Alienation and commodification are interlinked phenomena that arise from similar conditions and reinforce each other (Fisher, 2012). Alienation is complex and multi-layered but essentially it is people lacking connection to others and their work. In classical Marxism, this detachment occurs because workers lack control over their working conditions and production

(Fuchs, 2017). In this way, alienation is both a result and process. Result since it comes from how work is structured in capitalism and process as it is not accidental but intentionally cultivated to encourage consumption (Sayers, 2011). A consequence of alienation is the collapse of human relationships and existential depression, which creates the conditions for greater exploitation of labor (2012). One way the opportunity for exploitation manifests is in commodification. Commodification denotes when a practice, idea, or “thing” is turned into a

16 commodity for mass consumption, even if traditionally it has not been something bought or sold

(Tuckman, 2005). A process explained by Weaver (2016) as imbuing an item with “subjective symbolic and almost magical values” (p.48). The interaction between alienation and commodification causes individuals to seek meaning and temporary fulfillment through commodified goods. The seeking of commodities for actualization leads to a phenomenon known as commodity fetishism. Commodity fetishism is an encouraged practice by capitalists because it drives the purchase of more goods and the extraction of more wealth (Hudson and

Hudson, 2003). Commodified goods do not solve alienation. Instead, they enhance and propel alienation. However, the human mind requires certain psychological activities, such as social interaction, relaxation, and rejuvenation. Here too, capitalism has found a way to commodify and extract labor. In social media, the aspect commodified is affective labor, the invisible restorative work brought about during social interactions.
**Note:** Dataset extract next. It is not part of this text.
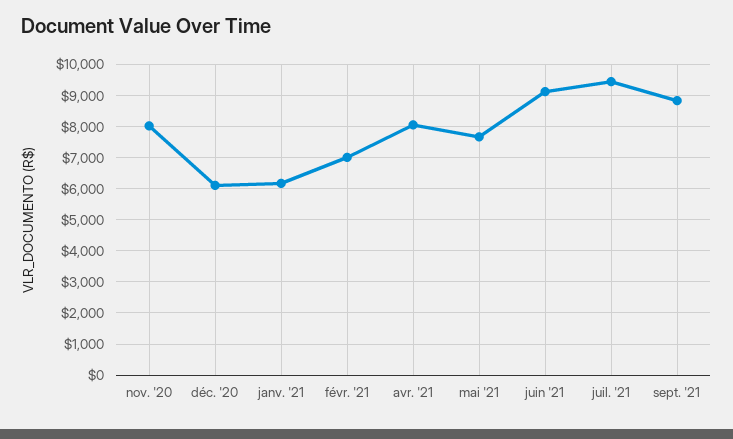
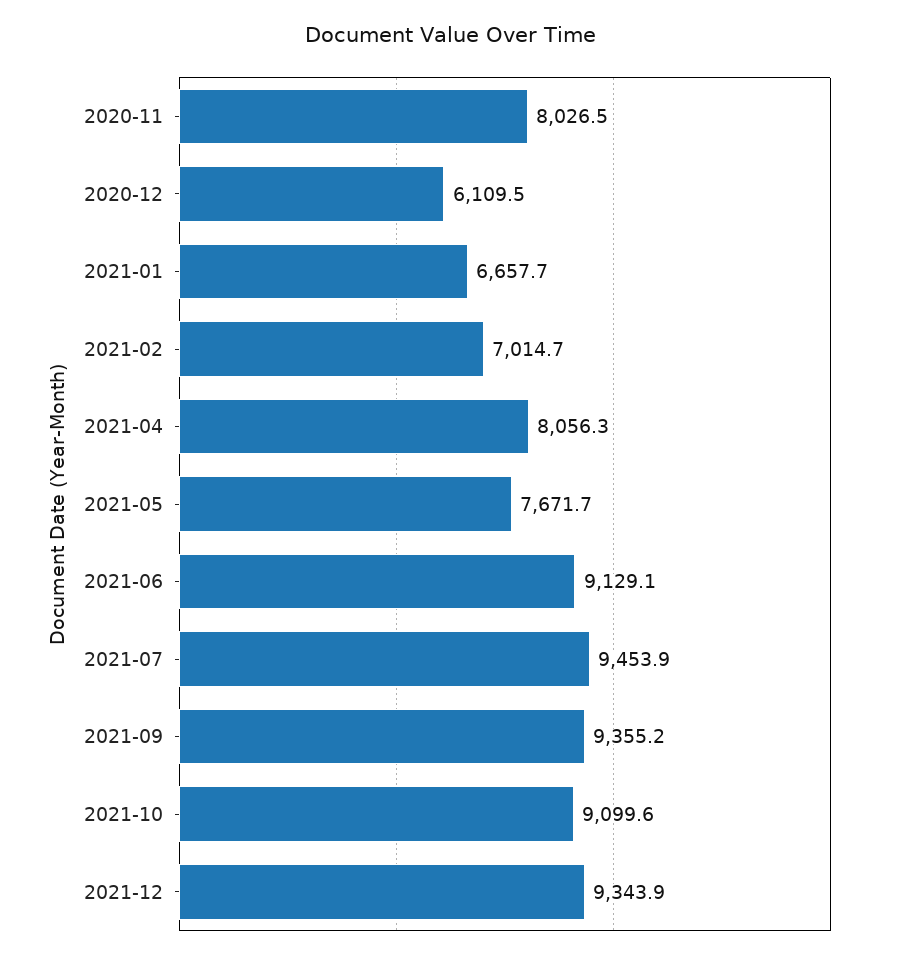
janv. '21: 6200 -> 6657.7
sept. '21: 8800 -> 9355.2
2021-10: none -> 9099.6
2021-12: none -> 9343.9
As discussed briefly in the alienation and commodification section, there has been a general shift to immaterial labor. As labor has become decoupled from physical space and no longer requires a factory floor, immaterial labor occurs in what Kylie Jarrett (2015) describes as the social factory. A social factory has no formal boundaries or time, reaching beyond traditional workplace barriers and blurring the lines between the economic, social, political, and cultural.

Within the social factory, essential psychological labor is performed, known as affective labor.

Affective labor is the intangible emotional labor hidden beneath society’s surface (Gutierrez-

Rodriguez, 2014). Including aspects such as psychological release, emotional support, and care.

As Hardt (1999) described, “Caring labor is certainly entirely immersed in the corporeal, somatic, but the effects it produces are nonetheless immaterial. What affective labor produces are social networks, forms of community, biopower” (p. 96). Affective labor is necessary for society

17 because people need to be psychologically/emotionally restored and maintained lest they break down. In a capitalist society, commodification takes away traditional releases while alienation destroys relationships used for self-restoration.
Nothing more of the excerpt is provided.